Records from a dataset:
⁂

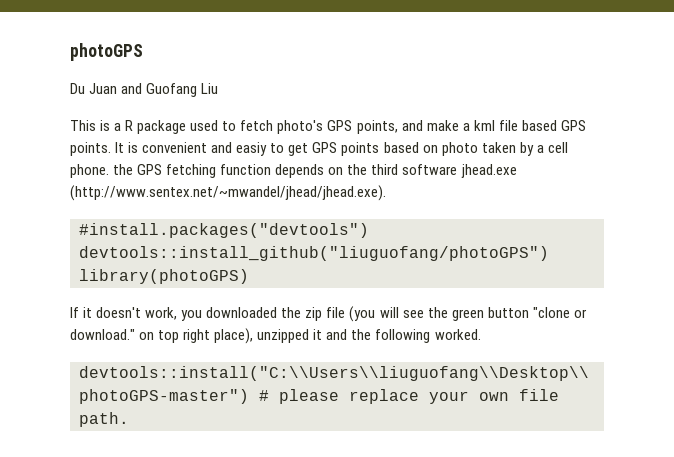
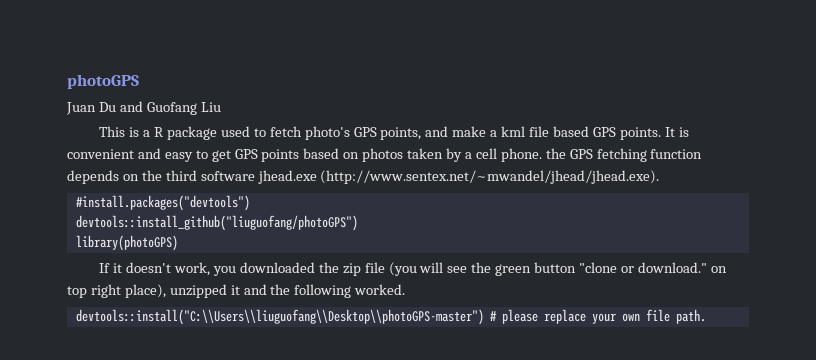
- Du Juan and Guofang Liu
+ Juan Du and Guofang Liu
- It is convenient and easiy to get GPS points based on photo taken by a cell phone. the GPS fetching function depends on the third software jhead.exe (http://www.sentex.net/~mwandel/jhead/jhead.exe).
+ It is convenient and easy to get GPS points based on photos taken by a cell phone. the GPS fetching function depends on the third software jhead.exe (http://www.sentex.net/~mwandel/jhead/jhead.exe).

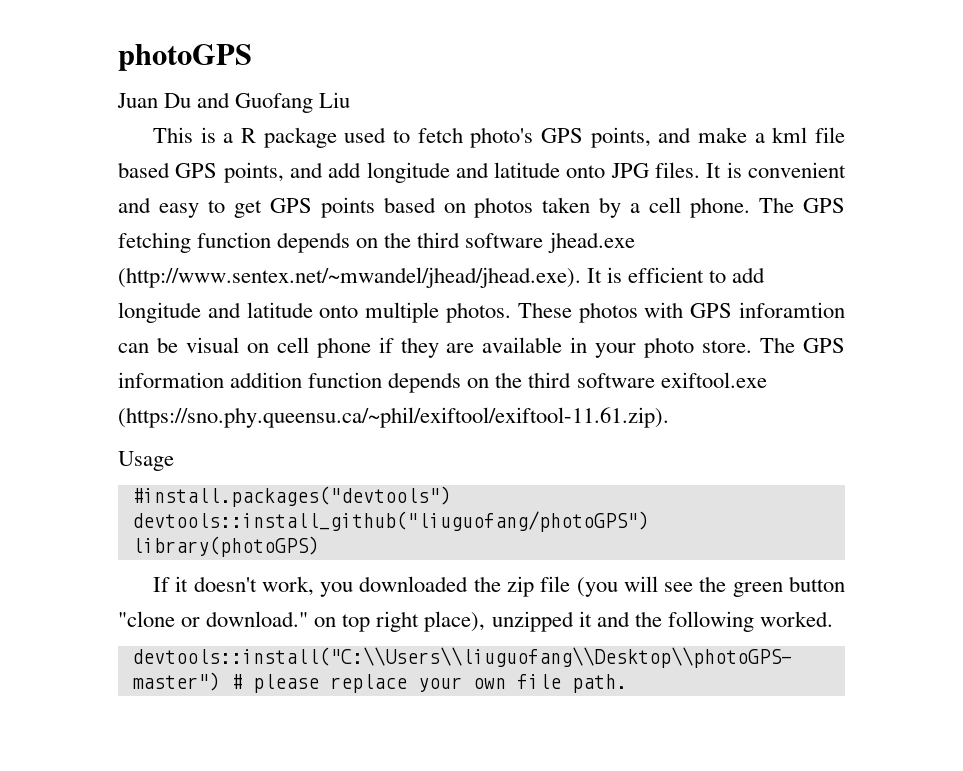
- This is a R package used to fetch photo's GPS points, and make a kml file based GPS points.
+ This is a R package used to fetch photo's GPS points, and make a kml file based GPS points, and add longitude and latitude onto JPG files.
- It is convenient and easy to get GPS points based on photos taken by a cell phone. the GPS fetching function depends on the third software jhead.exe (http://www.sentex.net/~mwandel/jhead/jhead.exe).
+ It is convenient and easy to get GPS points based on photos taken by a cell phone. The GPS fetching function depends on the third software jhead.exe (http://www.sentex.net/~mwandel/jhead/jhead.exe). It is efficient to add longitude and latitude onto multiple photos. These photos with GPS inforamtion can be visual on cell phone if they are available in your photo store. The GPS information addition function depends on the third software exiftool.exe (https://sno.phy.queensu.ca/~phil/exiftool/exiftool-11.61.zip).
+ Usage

⁂

#### Exercise prompt:
Every line from the one that contains "jhead.exe (http://www.sentex.net/~mwandel/jhead/jhead.exe). It" down to and including the last line of the records above must be set down exactly, with nothing else.

#### Response:
+ It is convenient and easy to get GPS points based on photos taken by a cell phone. The GPS fetching function depends on the third software jhead.exe (http://www.sentex.net/~mwandel/jhead/jhead.exe). It is efficient to add longitude and latitude onto multiple photos. These photos with GPS inforamtion can be visual on cell phone if they are available in your photo store. The GPS information addition function depends on the third software exiftool.exe (https://sno.phy.queensu.ca/~phil/exiftool/exiftool-11.61.zip).
+ Usage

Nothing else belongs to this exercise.